SK HYNIX is ramping up its spending on advanced chip packaging, in hopes of capturing more of the burgeoning demand for a crucial component in artificial intelligence (AI) development: high-bandwidth memory (HBM).
The Icheon-based firm is investing more than US$1 billion in South Korea to expand and improve the final steps of its chip manufacture, said Lee Kang-wook, a former Samsung Electronics engineer who now heads up packaging development at SK Hynix. Innovation with that process is at the heart of HBM’s advantage as the most sought-after AI memory, and further advances will be key to reducing power consumption, driving performance and cementing the company’s lead in the HBM market.

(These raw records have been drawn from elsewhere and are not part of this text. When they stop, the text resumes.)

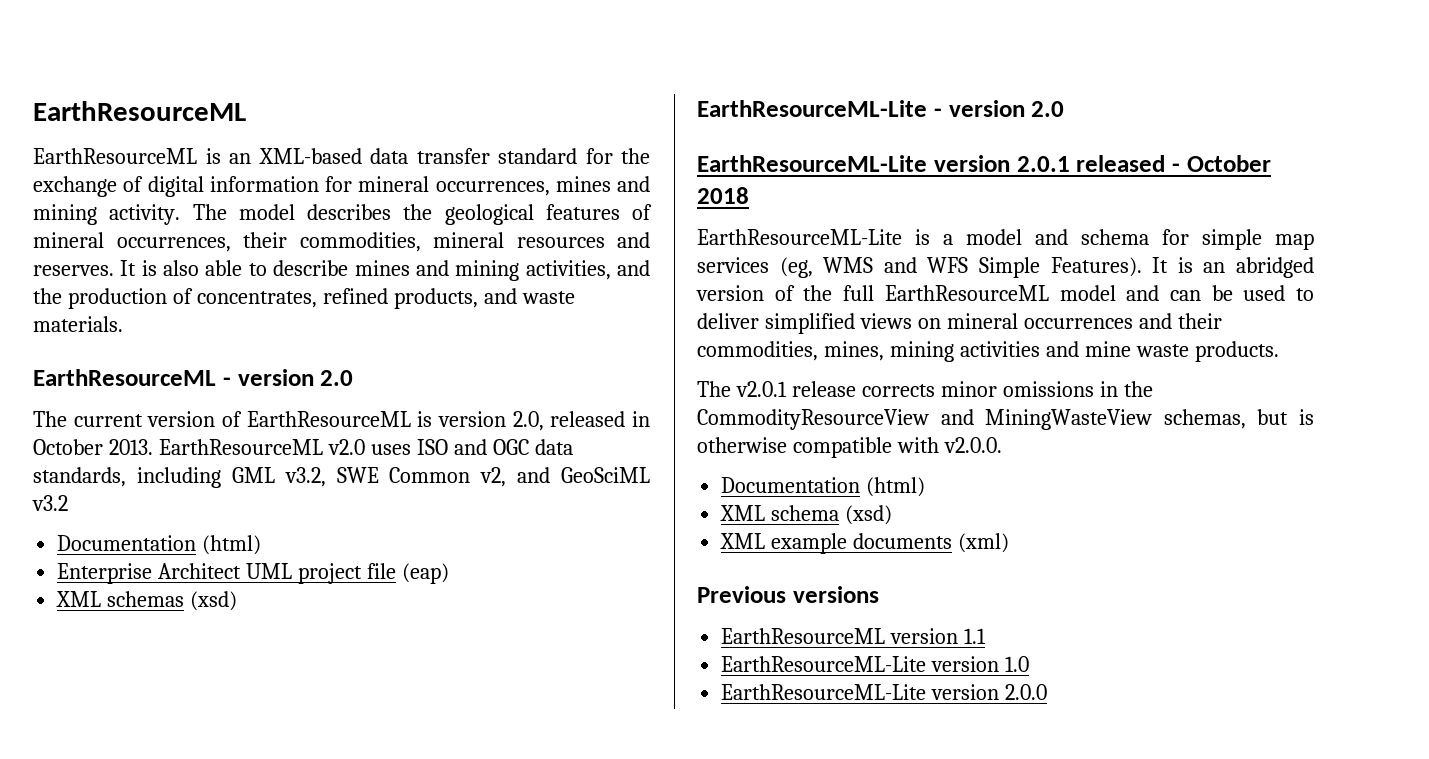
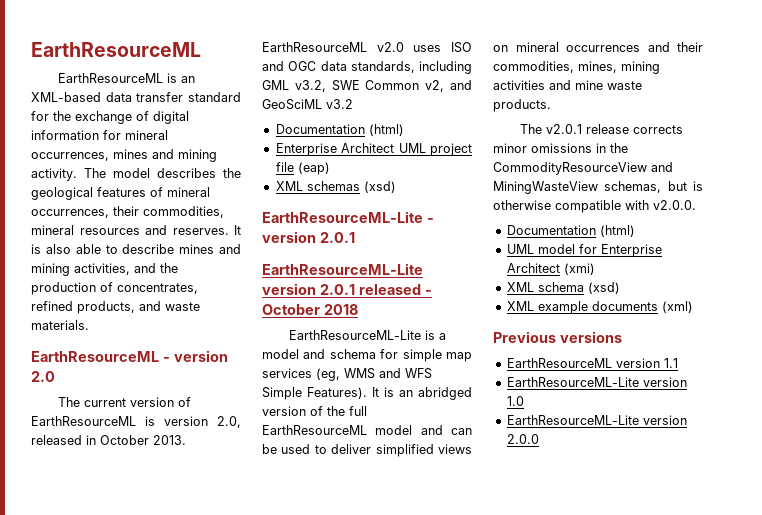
- EarthResourceML-Lite - version 2.0
+ EarthResourceML-Lite - version 2.0.1
+ UML model for Enterprise Architect (xmi)

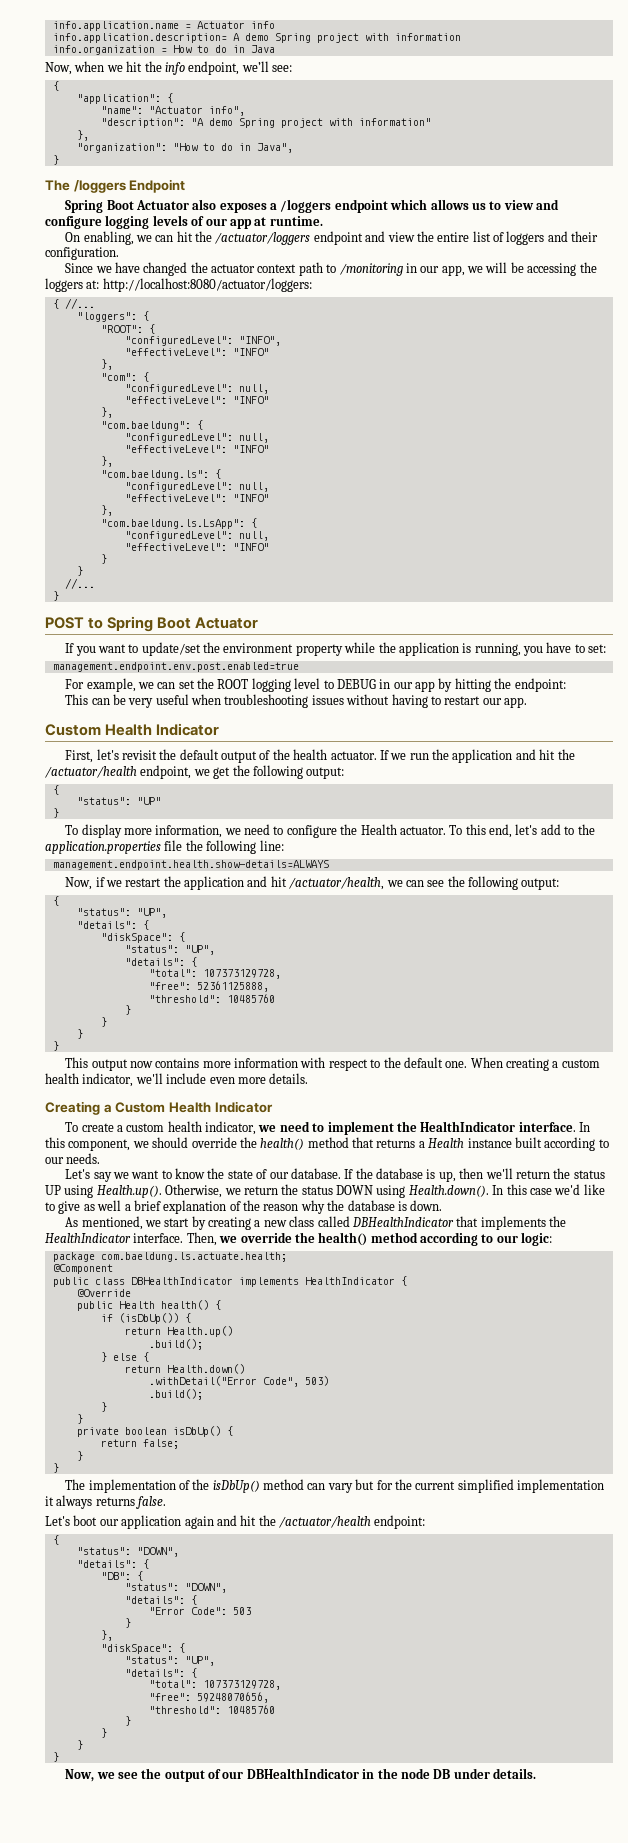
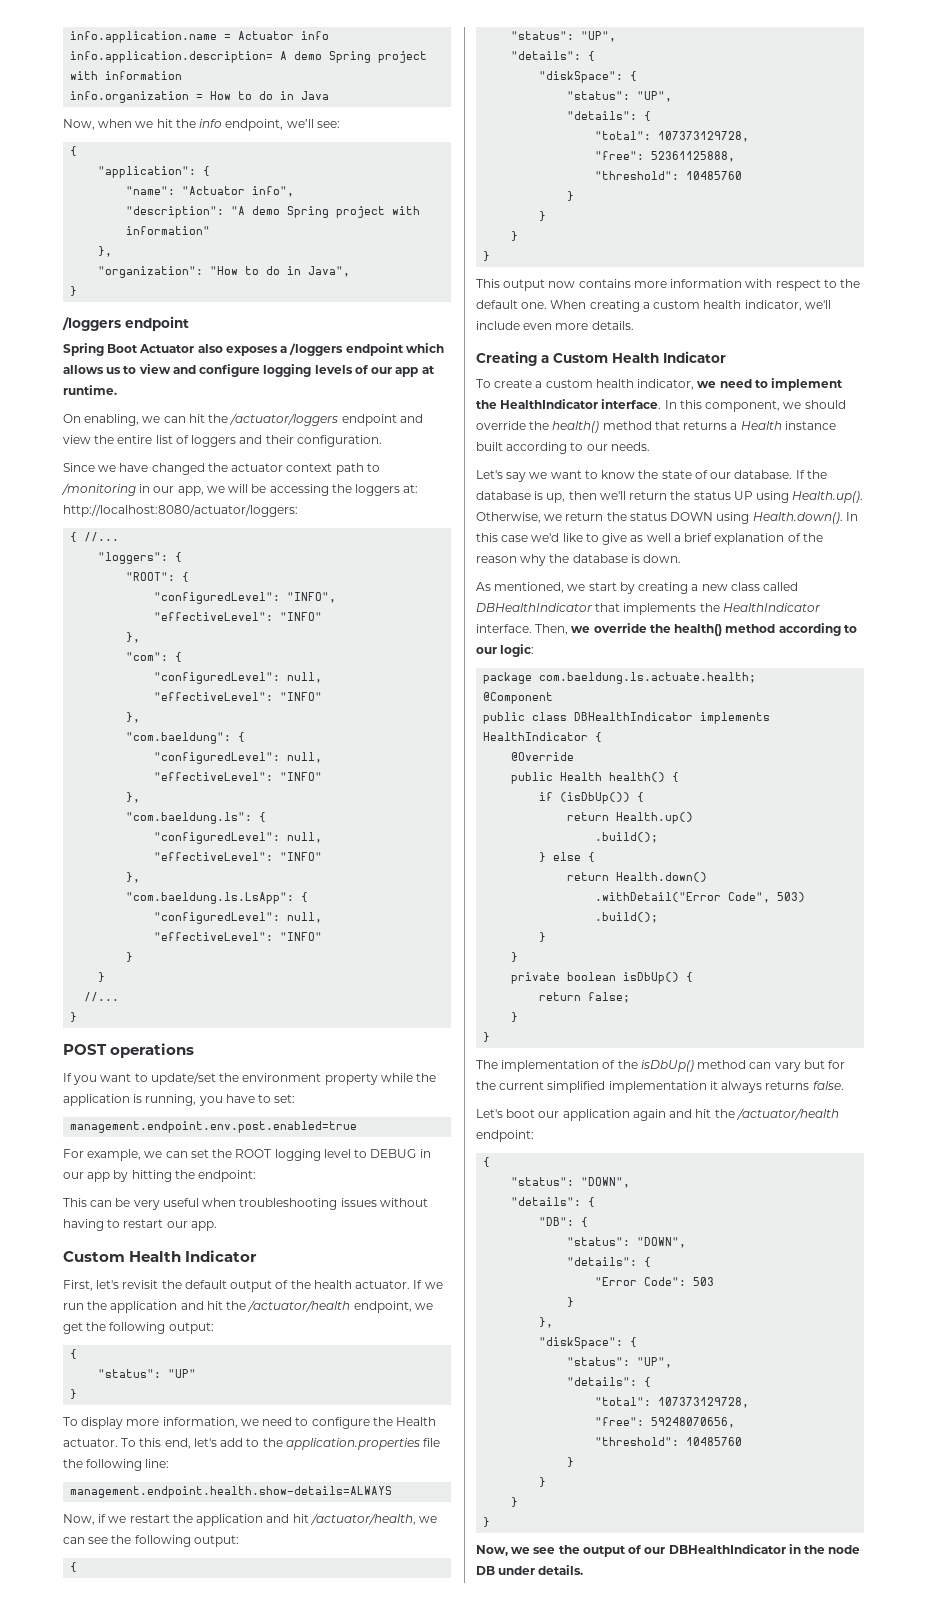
  "organization": "How to do in Java",
  }
- The /loggers Endpoint
+ /loggers endpoint
- POST to Spring Boot Actuator
+ POST operations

Lee specialises in advanced ways of combining and connecting semiconductors, which has grown in importance with the advent of modern AI and its digestion of vast troves of data via parallel processing chains. While SK Hynix has not disclosed its capital expenditure budget for this year, the average analyst estimate puts the figure at 14 trillion won (S$14 billion). That suggests advanced packaging, which could take up a 10th of that, is a major priority.
“The first 50 years of the semiconductor industry has been about the front-end,” or the design and fabrication of the chips themselves, Lee said. “But the next 50 years is going to be all about the back-end,” or packaging.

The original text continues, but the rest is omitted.